## What the task requires
Exactly as written, transcribe each record below.

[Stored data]
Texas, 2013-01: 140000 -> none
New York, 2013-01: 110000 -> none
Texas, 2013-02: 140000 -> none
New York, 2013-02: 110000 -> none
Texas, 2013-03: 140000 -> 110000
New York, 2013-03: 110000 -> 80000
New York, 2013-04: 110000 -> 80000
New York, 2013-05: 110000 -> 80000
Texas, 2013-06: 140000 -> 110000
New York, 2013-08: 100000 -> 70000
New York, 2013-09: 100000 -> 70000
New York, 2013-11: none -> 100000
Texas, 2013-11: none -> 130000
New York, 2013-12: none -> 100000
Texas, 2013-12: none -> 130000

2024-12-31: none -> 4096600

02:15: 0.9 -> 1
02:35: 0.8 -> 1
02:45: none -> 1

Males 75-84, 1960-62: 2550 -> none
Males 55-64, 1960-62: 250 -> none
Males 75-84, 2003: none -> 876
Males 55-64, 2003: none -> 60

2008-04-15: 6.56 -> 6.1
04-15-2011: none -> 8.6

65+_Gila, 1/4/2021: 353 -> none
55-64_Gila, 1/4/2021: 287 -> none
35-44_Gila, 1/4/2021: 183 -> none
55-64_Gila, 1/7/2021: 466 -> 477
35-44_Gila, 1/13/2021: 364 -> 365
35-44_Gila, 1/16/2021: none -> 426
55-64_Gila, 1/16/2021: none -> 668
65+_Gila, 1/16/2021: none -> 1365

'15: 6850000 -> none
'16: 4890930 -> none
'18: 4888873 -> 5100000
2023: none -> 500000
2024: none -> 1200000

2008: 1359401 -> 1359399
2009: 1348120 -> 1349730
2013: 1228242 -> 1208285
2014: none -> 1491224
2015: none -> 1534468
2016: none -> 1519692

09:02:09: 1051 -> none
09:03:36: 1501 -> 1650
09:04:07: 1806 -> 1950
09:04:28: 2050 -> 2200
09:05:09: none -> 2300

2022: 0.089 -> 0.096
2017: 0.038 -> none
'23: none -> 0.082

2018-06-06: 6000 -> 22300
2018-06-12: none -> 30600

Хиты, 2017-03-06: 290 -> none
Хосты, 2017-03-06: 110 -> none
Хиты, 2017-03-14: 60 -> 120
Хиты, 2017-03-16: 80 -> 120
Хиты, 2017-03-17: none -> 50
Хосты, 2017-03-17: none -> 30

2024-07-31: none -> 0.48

## Your solution
Texas, 2013-01: 140000 -> none
New York, 2013-01: 110000 -> none
Texas, 2013-02: 140000 -> none
New York, 2013-02: 110000 -> none
Texas, 2013-03: 140000 -> 110000
New York, 2013-03: 110000 -> 80000
New York, 2013-04: 110000 -> 80000
New York, 2013-05: 110000 -> 80000
Texas, 2013-06: 140000 -> 110000
New York, 2013-08: 100000 -> 70000
New York, 2013-09: 100000 -> 70000
New York, 2013-11: none -> 100000
Texas, 2013-11: none -> 130000
New York, 2013-12: none -> 100000
Texas, 2013-12: none -> 130000

2024-12-31: none -> 4096600

02:15: 0.9 -> 1
02:35: 0.8 -> 1
02:45: none -> 1

Males 75-84, 1960-62: 2550 -> none
Males 55-64, 1960-62: 250 -> none
Males 75-84, 2003: none -> 876
Males 55-64, 2003: none -> 60

2008-04-15: 6.56 -> 6.1
04-15-2011: none -> 8.6

65+_Gila, 1/4/2021: 353 -> none
55-64_Gila, 1/4/2021: 287 -> none
35-44_Gila, 1/4/2021: 183 -> none
55-64_Gila, 1/7/2021: 466 -> 477
35-44_Gila, 1/13/2021: 364 -> 365
35-44_Gila, 1/16/2021: none -> 426
55-64_Gila, 1/16/2021: none -> 668
65+_Gila, 1/16/2021: none -> 1365

'15: 6850000 -> none
'16: 4890930 -> none
'18: 4888873 -> 5100000
2023: none -> 500000
2024: none -> 1200000

2008: 1359401 -> 1359399
2009: 1348120 -> 1349730
2013: 1228242 -> 1208285
2014: none -> 1491224
2015: none -> 1534468
2016: none -> 1519692

09:02:09: 1051 -> none
09:03:36: 1501 -> 1650
09:04:07: 1806 -> 1950
09:04:28: 2050 -> 2200
09:05:09: none -> 2300

2022: 0.089 -> 0.096
2017: 0.038 -> none
'23: none -> 0.082

2018-06-06: 6000 -> 22300
2018-06-12: none -> 30600

Хиты, 2017-03-06: 290 -> none
Хосты, 2017-03-06: 110 -> none
Хиты, 2017-03-14: 60 -> 120
Хиты, 2017-03-16: 80 -> 120
Хиты, 2017-03-17: none -> 50
Хосты, 2017-03-17: none -> 30

2024-07-31: none -> 0.48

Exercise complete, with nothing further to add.